(EXERCISE INPUT begins)

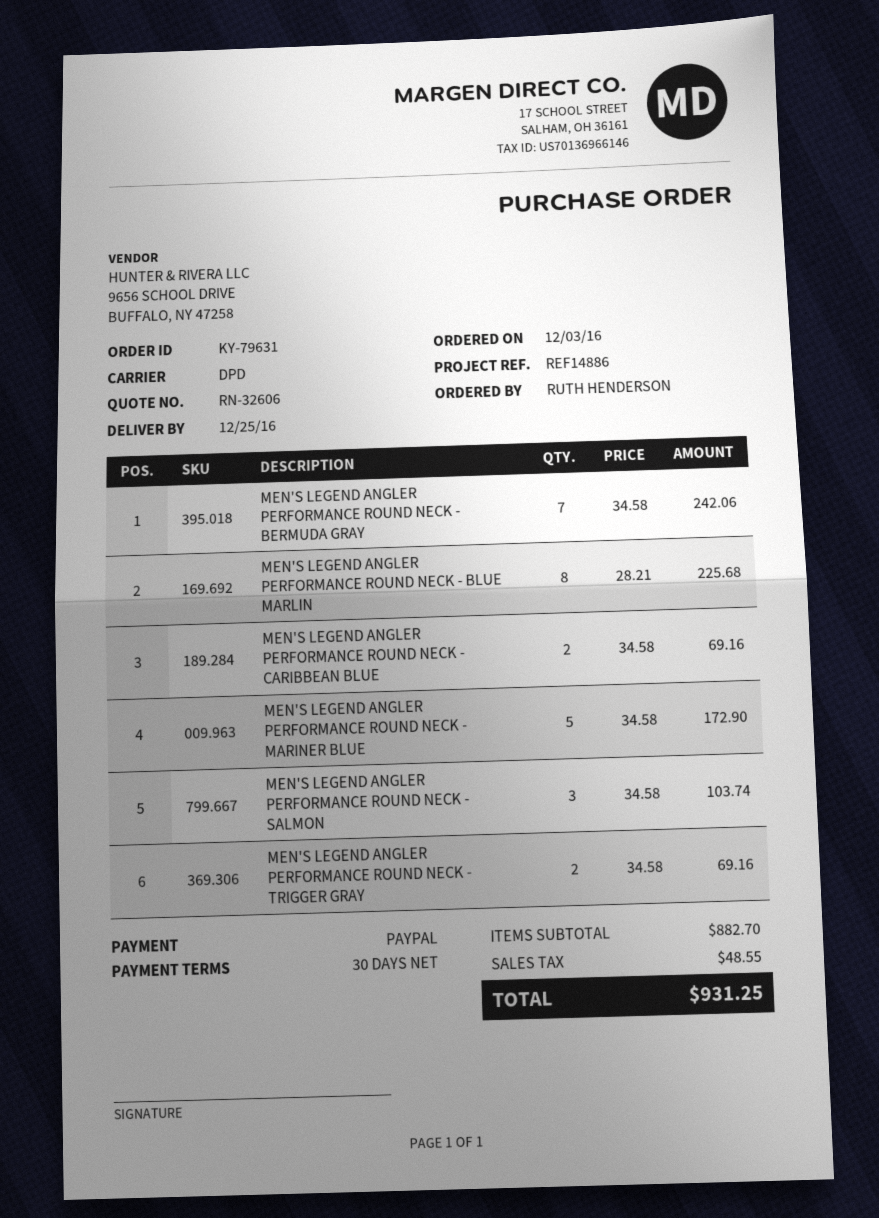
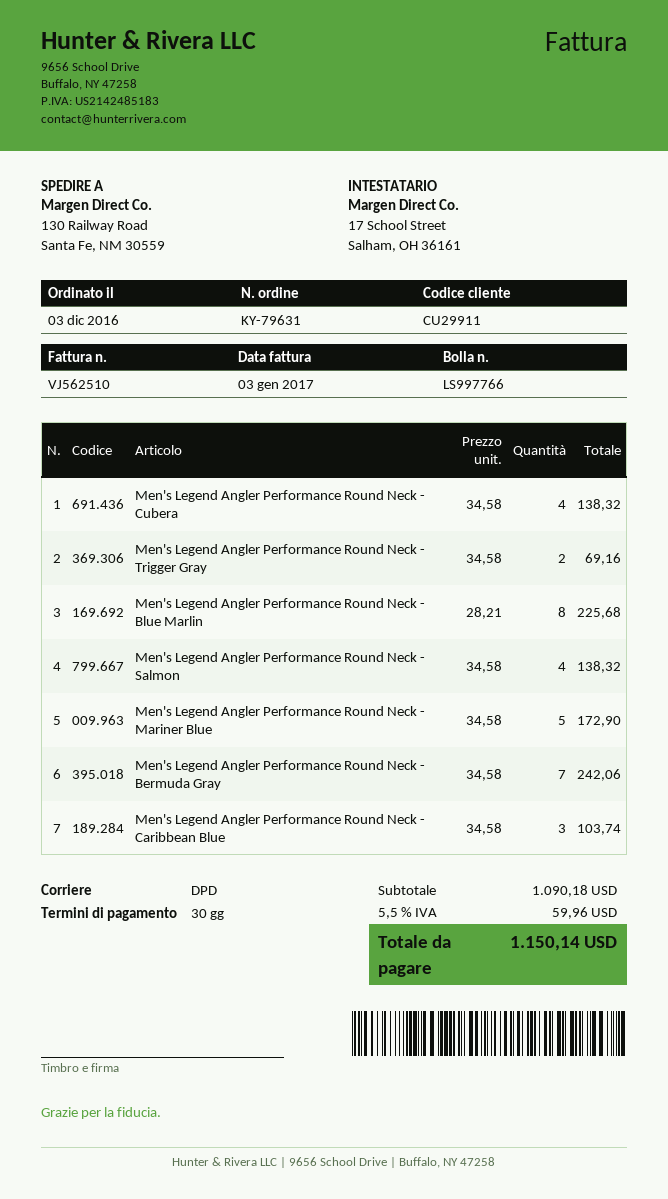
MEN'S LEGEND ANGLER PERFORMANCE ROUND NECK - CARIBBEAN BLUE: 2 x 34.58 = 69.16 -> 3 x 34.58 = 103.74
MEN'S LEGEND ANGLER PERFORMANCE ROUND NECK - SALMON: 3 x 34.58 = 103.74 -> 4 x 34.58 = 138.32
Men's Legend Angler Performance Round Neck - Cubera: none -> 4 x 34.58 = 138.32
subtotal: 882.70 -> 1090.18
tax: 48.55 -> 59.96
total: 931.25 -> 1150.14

(EXERCISE INPUT ends)
(EXERCISE INPUT begins)

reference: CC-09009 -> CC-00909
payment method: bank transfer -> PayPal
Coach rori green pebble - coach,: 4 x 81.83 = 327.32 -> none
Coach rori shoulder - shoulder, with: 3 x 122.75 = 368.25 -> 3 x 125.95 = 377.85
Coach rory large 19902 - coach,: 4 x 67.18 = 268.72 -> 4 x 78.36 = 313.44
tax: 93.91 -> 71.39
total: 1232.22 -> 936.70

(EXERCISE INPUT ends)
(EXERCISE INPUT begins)

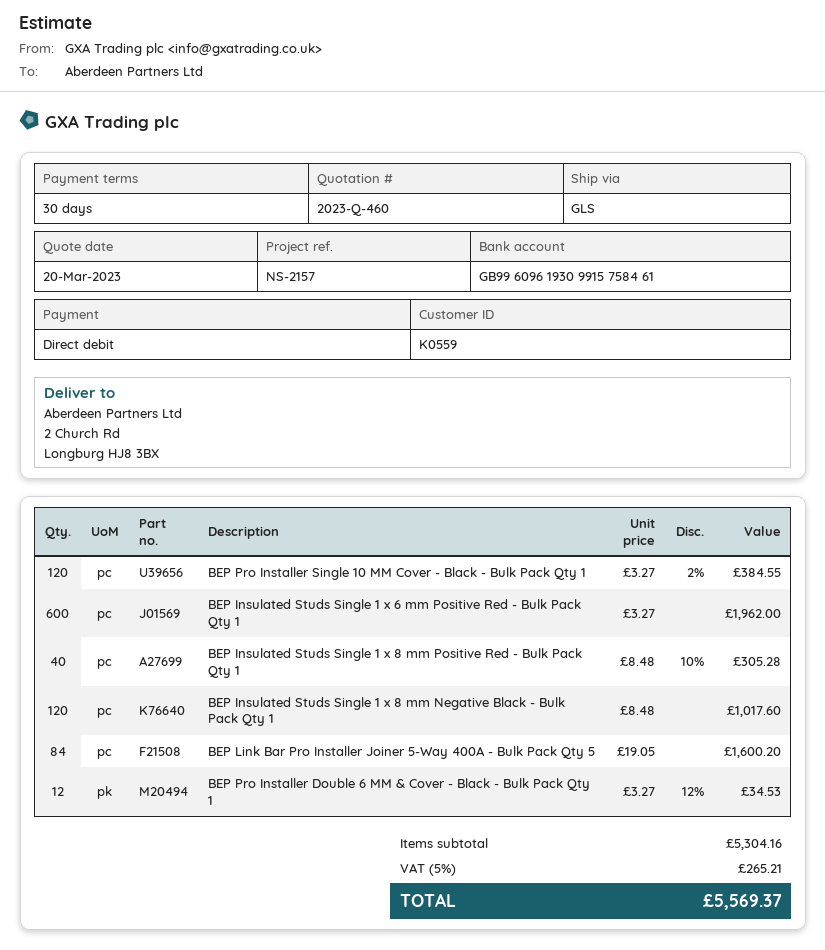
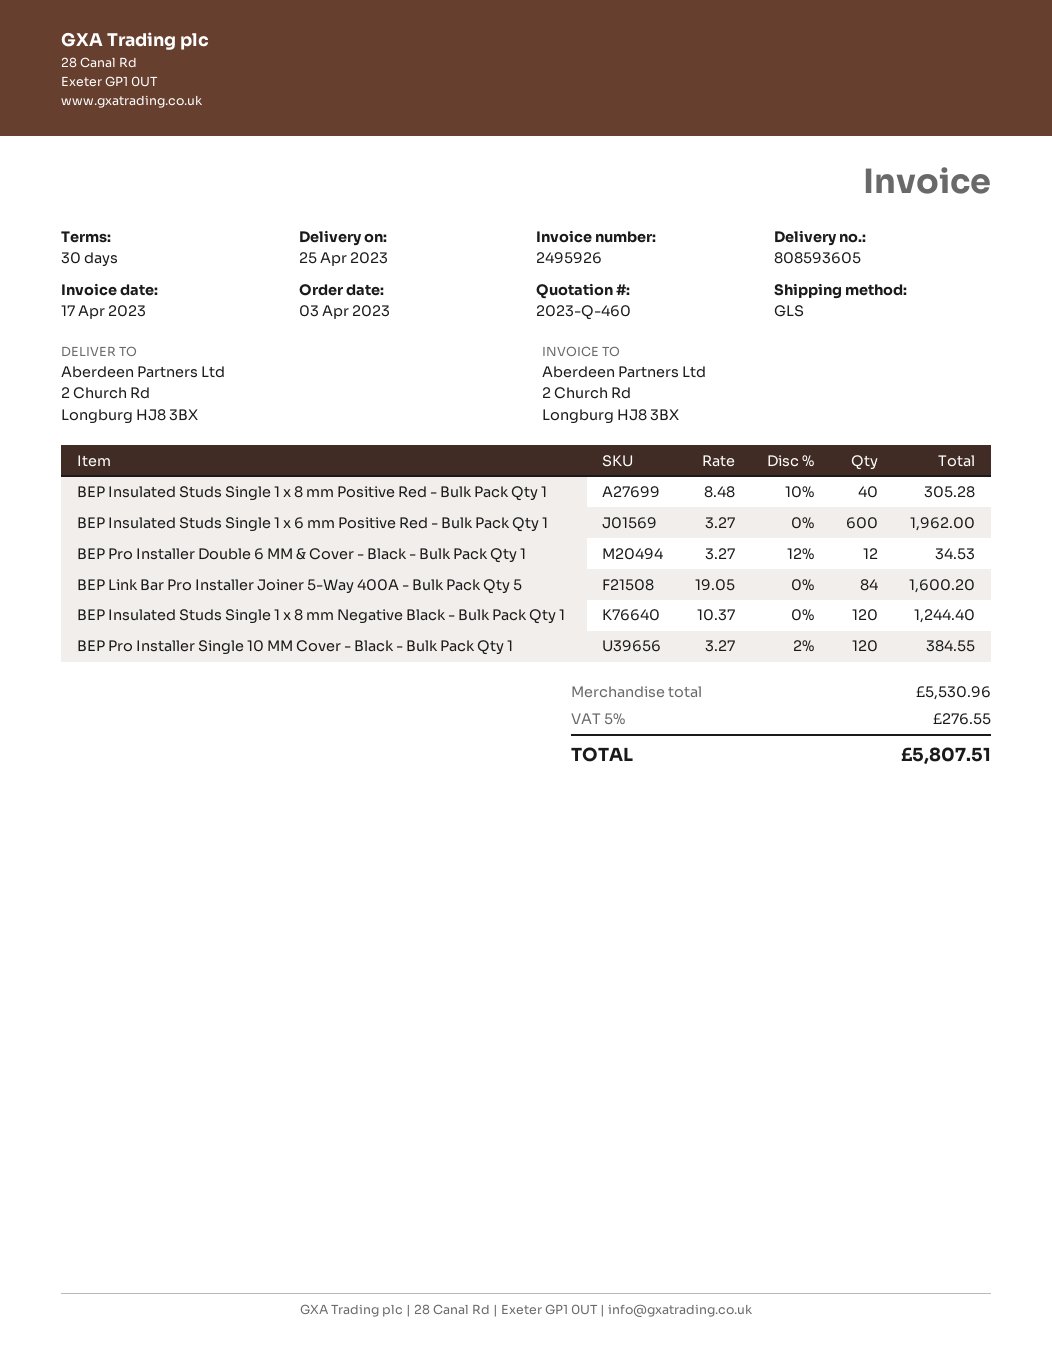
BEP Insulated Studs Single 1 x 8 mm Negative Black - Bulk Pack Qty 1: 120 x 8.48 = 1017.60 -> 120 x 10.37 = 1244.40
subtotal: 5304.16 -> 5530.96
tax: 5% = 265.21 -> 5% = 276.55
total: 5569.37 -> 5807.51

(EXERCISE INPUT ends)

BRIEF: Beginning at the line with "MEN'S LEGEND ANGLER PERFORMANCE ROUND NECK - SALMON: 3" and ending at the line with "total: 931.25 -> 1150.14", reproduce each line of the data above exactly, and add no other lines.

EXERCISE OUTPUT:
MEN'S LEGEND ANGLER PERFORMANCE ROUND NECK - SALMON: 3 x 34.58 = 103.74 -> 4 x 34.58 = 138.32
Men's Legend Angler Performance Round Neck - Cubera: none -> 4 x 34.58 = 138.32
subtotal: 882.70 -> 1090.18
tax: 48.55 -> 59.96
total: 931.25 -> 1150.14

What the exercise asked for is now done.